Entries supplied |
-=-=-

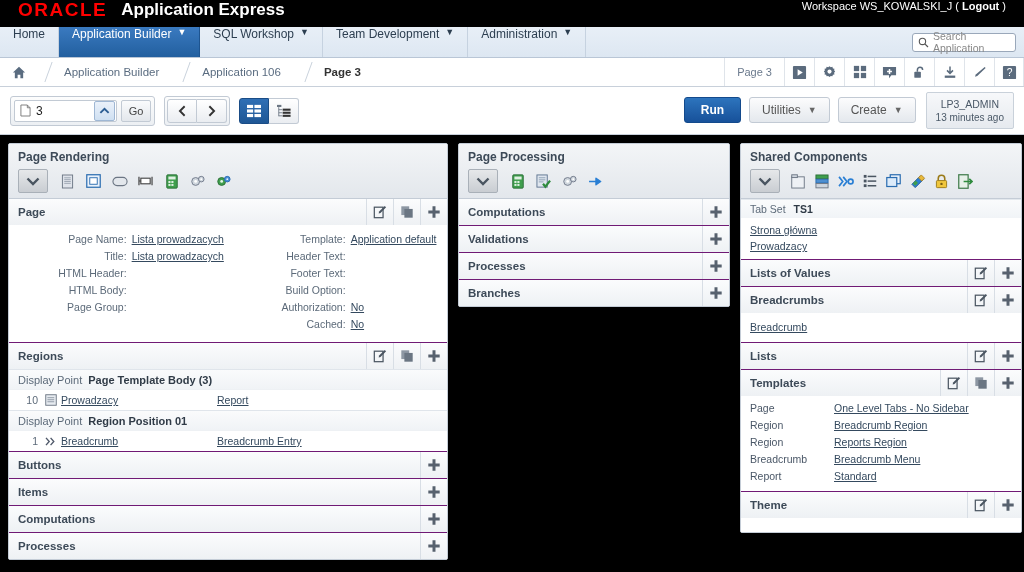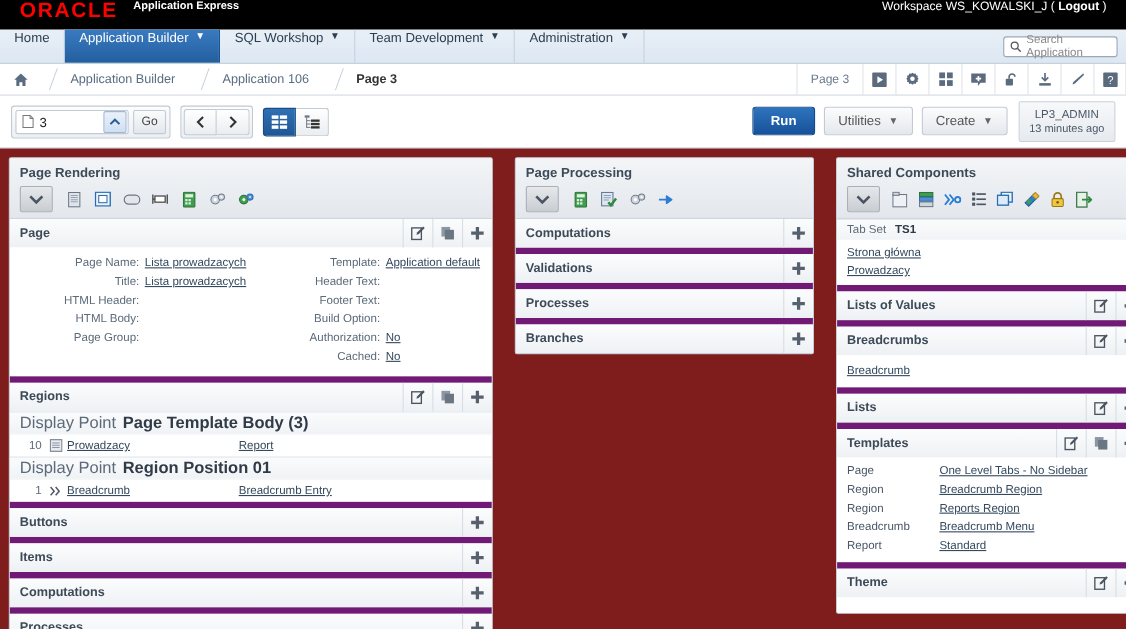--- a/index.html
+++ b/index.html
@@ -41,21 +41,21 @@
     top: 3px;
     height: 13px;
     border: 2px solid #ff0000;
     border-radius: 50%;
     border-left-color: transparent;
     border-right-color: transparent;
     display: none;
   }
   .apex-title {
     color: #ffffff;
-    font-size: 10px;
+    font-size: 17px;
     font-weight: bold;
     margin-left: 14px;
   }
   .topbar-right {
     margin-left: auto;
     color: #ffffff;
     font-size: 11px;
     padding-right: 8px;
   }
   .topbar-right .logout { font-weight: bold; color:#fff; text-decoration:none; }
@@ -259,22 +259,22 @@
     line-height: 1.35;
     font-size: 10px;
     color: #4a5867;
   }
   .userbox .uname { font-size: 10.5px; }
 
   
   .main {
     display: flex;
     padding: 8px;
-    gap: 20px;
-    background: #7f1d1d;
+    gap: 10px;
+    background: #000000;
     height: calc(572px - 27px - 31px - 29px - 48px);
   }
   .col-a { width: 440px; flex: none; }
   .col-b { width: 272px; flex: none; }
   .col-c { width: 282px; flex: none; }
 
   .panel {
     border: 1px solid #c4ccd6;
     background: #fff;
     border-radius: 2px;
@@ -304,21 +304,21 @@
   .pi.drop {
     width: 30px; height: 24px;
     background: linear-gradient(to bottom,#e6e8ea,#c9cdd2);
     border: 1px solid #a9b0b8;
     border-radius: 2px;
     margin-right: 2px;
   }
 
   
   .sec {
-    border-bottom: 6px solid #701a75;
+    border-bottom: 1px solid #701a75;
   }
   .sec:last-child { border-bottom: none; }
   .sec-head {
     display: flex;
     align-items: stretch;
     background: linear-gradient(to bottom,#fbfcfd,#eef1f4);
     min-height: 26px;
   }
   .sec-name {
     flex: 1;
@@ -356,21 +356,21 @@
   }
   .attr-val { width: 44%; color:#333; }
   .attr-val a { font-size: 10.5px; }
 
   
   .dp-row {
     display: flex; align-items: center;
     background: linear-gradient(to bottom,#fafbfc,#f0f3f6);
     border-top: 1px solid #e0e5eb;
     height: 20px;
-    font-size: 15px;
+    font-size: 11px;
     padding-left: 9px;
   }
   .dp-lab { color: #5c6a79; margin-right: 6px; }
   .dp-val { font-weight: bold; color: #303b47; }
   .item-row {
     display: flex; align-items: center;
     height: 21px;
     font-size: 10.5px;
     border-top: 1px solid #eef1f4;
     padding-left: 9px;

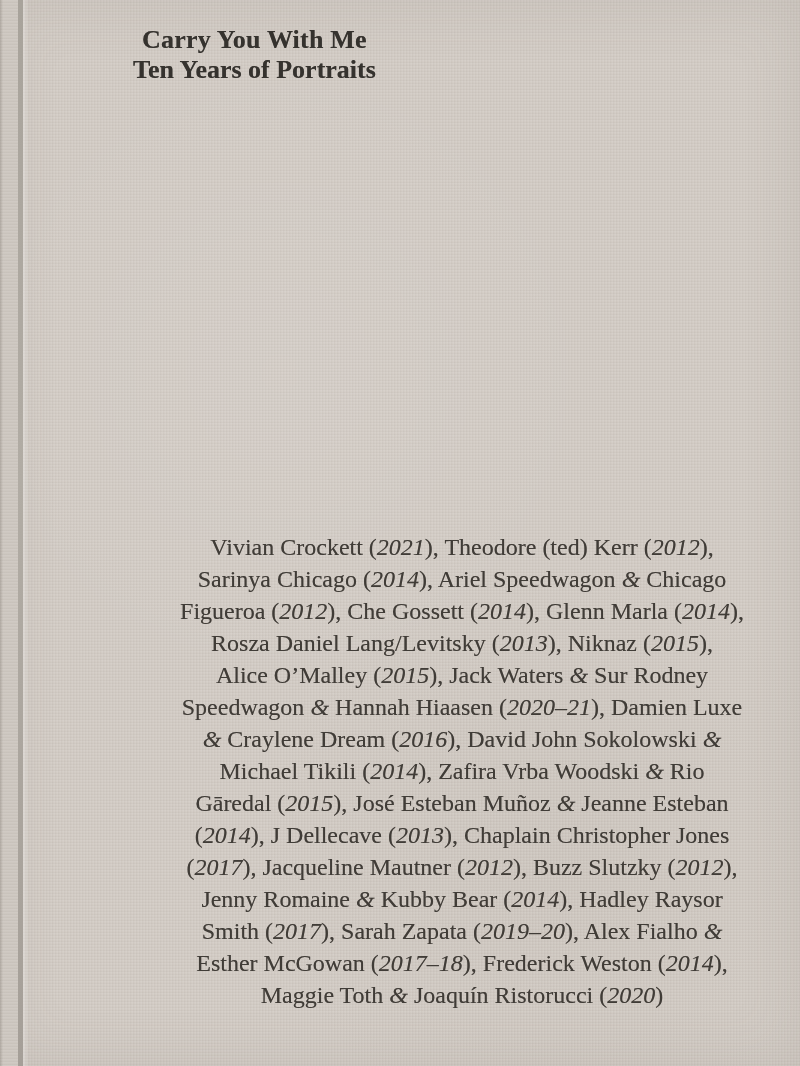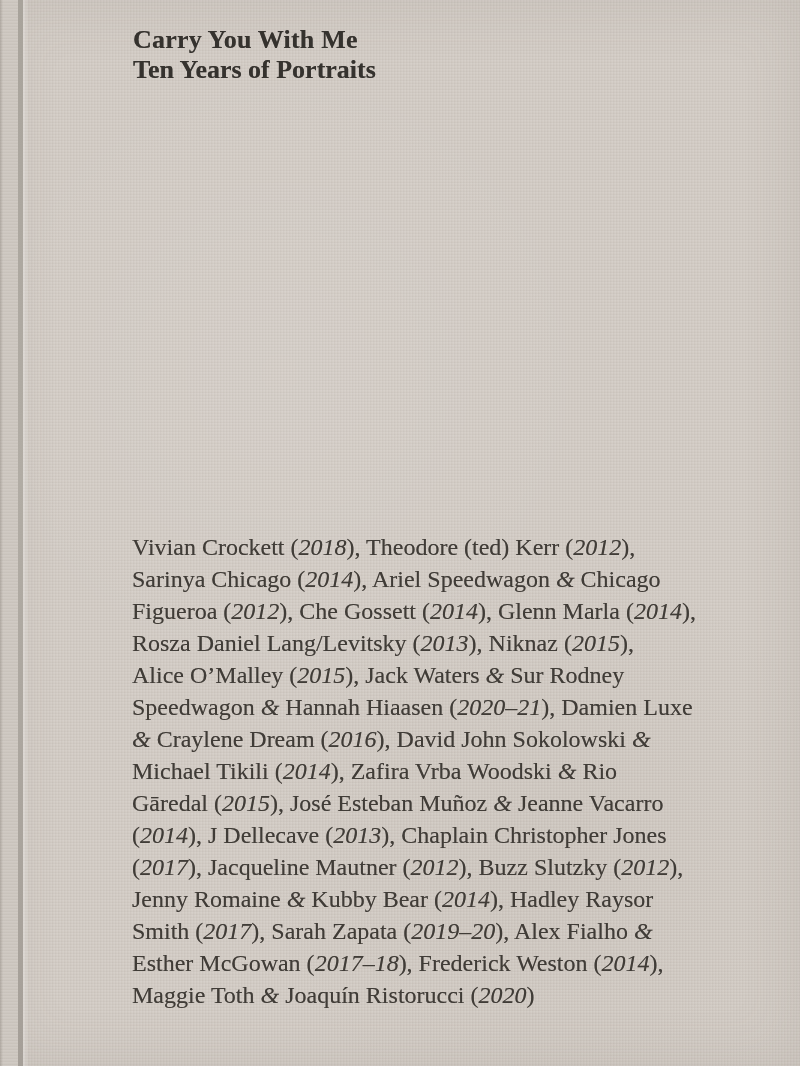--- a/index.html
+++ b/index.html
@@ -12,20 +12,21 @@
   }
   .book {
     position: absolute; inset: 0;
     background-color: var(--background, #d2cbc4);
     background-image:
       repeating-linear-gradient(90deg, rgba(255,255,255,0.05) 0 1px, rgba(96,88,80,0.035) 1px 2px, transparent 2px 3px),
       repeating-linear-gradient(0deg, rgba(255,255,255,0.05) 0 1px, rgba(96,88,80,0.035) 1px 2px, transparent 2px 3px),
       radial-gradient(ellipse 60% 45% at 35% 35%, rgba(255,255,255,0.06), transparent 70%),
       radial-gradient(ellipse 55% 40% at 70% 80%, rgba(120,108,98,0.05), transparent 70%);
     box-shadow: inset 0 0 60px rgba(110,100,90,0.12);
+    text-align: center;
   }
   
   .edge {
     position: absolute; left: 0; top: 0; width: 18px; height: 100%;
     background: var(--left-edge, #cdc7c0);
     background-image: repeating-linear-gradient(0deg, rgba(255,255,255,0.06) 0 1px, rgba(96,88,80,0.04) 1px 2px, transparent 2px 3px);
   }
   .edge::before {
     content: ""; position: absolute; left: 0; top: 0; width: 3px; height: 100%;
     background: linear-gradient(90deg, rgba(120,112,104,0.35), transparent);
@@ -77,29 +78,29 @@
   <div class="edge"></div>
   <div class="groove"></div>
 
   <div class="header-block">
     <div class="title">Carry You With Me</div>
     <div class="subtitle">Ten Years of Portraits</div>
   </div>
 
 
   <div class="names">
-      <div class="line"><span>Vivian Crockett (</span><span class="it">2018</span><span>), Theodore (ted) Kerr (</span><span class="it">2012</span><span>),</span></div>
+      <div class="line"><span>Vivian Crockett (</span><span class="it">2021</span><span>), Theodore (ted) Kerr (</span><span class="it">2012</span><span>),</span></div>
       <div class="line"><span>Sarinya Chicago (</span><span class="it">2014</span><span>), Ariel Speedwagon </span><span class="it">&amp;</span><span> Chicago</span></div>
       <div class="line"><span>Figueroa (</span><span class="it">2012</span><span>), Che Gossett (</span><span class="it">2014</span><span>), Glenn Marla (</span><span class="it">2014</span><span>),</span></div>
       <div class="line"><span>Rosza Daniel Lang/Levitsky (</span><span class="it">2013</span><span>), Niknaz (</span><span class="it">2015</span><span>),</span></div>
       <div class="line"><span>Alice O’Malley (</span><span class="it">2015</span><span>), Jack Waters </span><span class="it">&amp;</span><span> Sur Rodney</span></div>
       <div class="line"><span>Speedwagon </span><span class="it">&amp;</span><span> Hannah Hiaasen (</span><span class="it">2020–21</span><span>), Damien Luxe</span></div>
       <div class="line"><span class="it">&amp;</span><span> Craylene Dream (</span><span class="it">2016</span><span>), David John Sokolowski </span><span class="it">&amp;</span></div>
       <div class="line"><span>Michael Tikili (</span><span class="it">2014</span><span>), Zafira Vrba Woodski </span><span class="it">&amp;</span><span> Rio</span></div>
-      <div class="line"><span>Gāredal (</span><span class="it">2015</span><span>), José Esteban Muñoz </span><span class="it">&amp;</span><span> Jeanne Vacarro</span></div>
+      <div class="line"><span>Gāredal (</span><span class="it">2015</span><span>), José Esteban Muñoz </span><span class="it">&amp;</span><span> Jeanne Esteban</span></div>
       <div class="line"><span>(</span><span class="it">2014</span><span>), J Dellecave (</span><span class="it">2013</span><span>), Chaplain Christopher Jones</span></div>
       <div class="line"><span>(</span><span class="it">2017</span><span>), Jacqueline Mautner (</span><span class="it">2012</span><span>), Buzz Slutzky (</span><span class="it">2012</span><span>),</span></div>
       <div class="line"><span>Jenny Romaine </span><span class="it">&amp;</span><span> Kubby Bear (</span><span class="it">2014</span><span>), Hadley Raysor</span></div>
       <div class="line"><span>Smith (</span><span class="it">2017</span><span>), Sarah Zapata (</span><span class="it">2019–20</span><span>), Alex Fialho </span><span class="it">&amp;</span></div>
       <div class="line"><span>Esther McGowan (</span><span class="it">2017–18</span><span>), Frederick Weston (</span><span class="it">2014</span><span>),</span></div>
       <div class="line"><span>Maggie Toth </span><span class="it">&amp;</span><span> Joaquín Ristorucci (</span><span class="it">2020</span><span>)</span></div>
     </div>
 </div>
 
 </body></html>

-=-=-

What to do | Extract the entries in full, exactly as they are, minus the pictures.

The completed task |
--- a/index.html
+++ b/index.html
@@ -41,21 +41,21 @@
     top: 3px;
     height: 13px;
     border: 2px solid #ff0000;
     border-radius: 50%;
     border-left-color: transparent;
     border-right-color: transparent;
     display: none;
   }
   .apex-title {
     color: #ffffff;
-    font-size: 10px;
+    font-size: 17px;
     font-weight: bold;
     margin-left: 14px;
   }
   .topbar-right {
     margin-left: auto;
     color: #ffffff;
     font-size: 11px;
     padding-right: 8px;
   }
   .topbar-right .logout { font-weight: bold; color:#fff; text-decoration:none; }
@@ -259,22 +259,22 @@
     line-height: 1.35;
     font-size: 10px;
     color: #4a5867;
   }
   .userbox .uname { font-size: 10.5px; }
 
   
   .main {
     display: flex;
     padding: 8px;
-    gap: 20px;
-    background: #7f1d1d;
+    gap: 10px;
+    background: #000000;
     height: calc(572px - 27px - 31px - 29px - 48px);
   }
   .col-a { width: 440px; flex: none; }
   .col-b { width: 272px; flex: none; }
   .col-c { width: 282px; flex: none; }
 
   .panel {
     border: 1px solid #c4ccd6;
     background: #fff;
     border-radius: 2px;
@@ -304,21 +304,21 @@
   .pi.drop {
     width: 30px; height: 24px;
     background: linear-gradient(to bottom,#e6e8ea,#c9cdd2);
     border: 1px solid #a9b0b8;
     border-radius: 2px;
     margin-right: 2px;
   }
 
   
   .sec {
-    border-bottom: 6px solid #701a75;
+    border-bottom: 1px solid #701a75;
   }
   .sec:last-child { border-bottom: none; }
   .sec-head {
     display: flex;
     align-items: stretch;
     background: linear-gradient(to bottom,#fbfcfd,#eef1f4);
     min-height: 26px;
   }
   .sec-name {
     flex: 1;
@@ -356,21 +356,21 @@
   }
   .attr-val { width: 44%; color:#333; }
   .attr-val a { font-size: 10.5px; }
 
   
   .dp-row {
     display: flex; align-items: center;
     background: linear-gradient(to bottom,#fafbfc,#f0f3f6);
     border-top: 1px solid #e0e5eb;
     height: 20px;
-    font-size: 15px;
+    font-size: 11px;
     padding-left: 9px;
   }
   .dp-lab { color: #5c6a79; margin-right: 6px; }
   .dp-val { font-weight: bold; color: #303b47; }
   .item-row {
     display: flex; align-items: center;
     height: 21px;
     font-size: 10.5px;
     border-top: 1px solid #eef1f4;
     padding-left: 9px;

--- a/index.html
+++ b/index.html
@@ -12,20 +12,21 @@
   }
   .book {
     position: absolute; inset: 0;
     background-color: var(--background, #d2cbc4);
     background-image:
       repeating-linear-gradient(90deg, rgba(255,255,255,0.05) 0 1px, rgba(96,88,80,0.035) 1px 2px, transparent 2px 3px),
       repeating-linear-gradient(0deg, rgba(255,255,255,0.05) 0 1px, rgba(96,88,80,0.035) 1px 2px, transparent 2px 3px),
       radial-gradient(ellipse 60% 45% at 35% 35%, rgba(255,255,255,0.06), transparent 70%),
       radial-gradient(ellipse 55% 40% at 70% 80%, rgba(120,108,98,0.05), transparent 70%);
     box-shadow: inset 0 0 60px rgba(110,100,90,0.12);
+    text-align: center;
   }
   
   .edge {
     position: absolute; left: 0; top: 0; width: 18px; height: 100%;
     background: var(--left-edge, #cdc7c0);
     background-image: repeating-linear-gradient(0deg, rgba(255,255,255,0.06) 0 1px, rgba(96,88,80,0.04) 1px 2px, transparent 2px 3px);
   }
   .edge::before {
     content: ""; position: absolute; left: 0; top: 0; width: 3px; height: 100%;
     background: linear-gradient(90deg, rgba(120,112,104,0.35), transparent);
@@ -77,29 +78,29 @@
   <div class="edge"></div>
   <div class="groove"></div>
 
   <div class="header-block">
     <div class="title">Carry You With Me</div>
     <div class="subtitle">Ten Years of Portraits</div>
   </div>
 
 
   <div class="names">
-      <div class="line"><span>Vivian Crockett (</span><span class="it">2018</span><span>), Theodore (ted) Kerr (</span><span class="it">2012</span><span>),</span></div>
+      <div class="line"><span>Vivian Crockett (</span><span class="it">2021</span><span>), Theodore (ted) Kerr (</span><span class="it">2012</span><span>),</span></div>
       <div class="line"><span>Sarinya Chicago (</span><span class="it">2014</span><span>), Ariel Speedwagon </span><span class="it">&amp;</span><span> Chicago</span></div>
       <div class="line"><span>Figueroa (</span><span class="it">2012</span><span>), Che Gossett (</span><span class="it">2014</span><span>), Glenn Marla (</span><span class="it">2014</span><span>),</span></div>
       <div class="line"><span>Rosza Daniel Lang/Levitsky (</span><span class="it">2013</span><span>), Niknaz (</span><span class="it">2015</span><span>),</span></div>
       <div class="line"><span>Alice O’Malley (</span><span class="it">2015</span><span>), Jack Waters </span><span class="it">&amp;</span><span> Sur Rodney</span></div>
       <div class="line"><span>Speedwagon </span><span class="it">&amp;</span><span> Hannah Hiaasen (</span><span class="it">2020–21</span><span>), Damien Luxe</span></div>
       <div class="line"><span class="it">&amp;</span><span> Craylene Dream (</span><span class="it">2016</span><span>), David John Sokolowski </span><span class="it">&amp;</span></div>
       <div class="line"><span>Michael Tikili (</span><span class="it">2014</span><span>), Zafira Vrba Woodski </span><span class="it">&amp;</span><span> Rio</span></div>
-      <div class="line"><span>Gāredal (</span><span class="it">2015</span><span>), José Esteban Muñoz </span><span class="it">&amp;</span><span> Jeanne Vacarro</span></div>
+      <div class="line"><span>Gāredal (</span><span class="it">2015</span><span>), José Esteban Muñoz </span><span class="it">&amp;</span><span> Jeanne Esteban</span></div>
       <div class="line"><span>(</span><span class="it">2014</span><span>), J Dellecave (</span><span class="it">2013</span><span>), Chaplain Christopher Jones</span></div>
       <div class="line"><span>(</span><span class="it">2017</span><span>), Jacqueline Mautner (</span><span class="it">2012</span><span>), Buzz Slutzky (</span><span class="it">2012</span><span>),</span></div>
       <div class="line"><span>Jenny Romaine </span><span class="it">&amp;</span><span> Kubby Bear (</span><span class="it">2014</span><span>), Hadley Raysor</span></div>
       <div class="line"><span>Smith (</span><span class="it">2017</span><span>), Sarah Zapata (</span><span class="it">2019–20</span><span>), Alex Fialho </span><span class="it">&amp;</span></div>
       <div class="line"><span>Esther McGowan (</span><span class="it">2017–18</span><span>), Frederick Weston (</span><span class="it">2014</span><span>),</span></div>
       <div class="line"><span>Maggie Toth </span><span class="it">&amp;</span><span> Joaquín Ristorucci (</span><span class="it">2020</span><span>)</span></div>
     </div>
 </div>
 
 </body></html>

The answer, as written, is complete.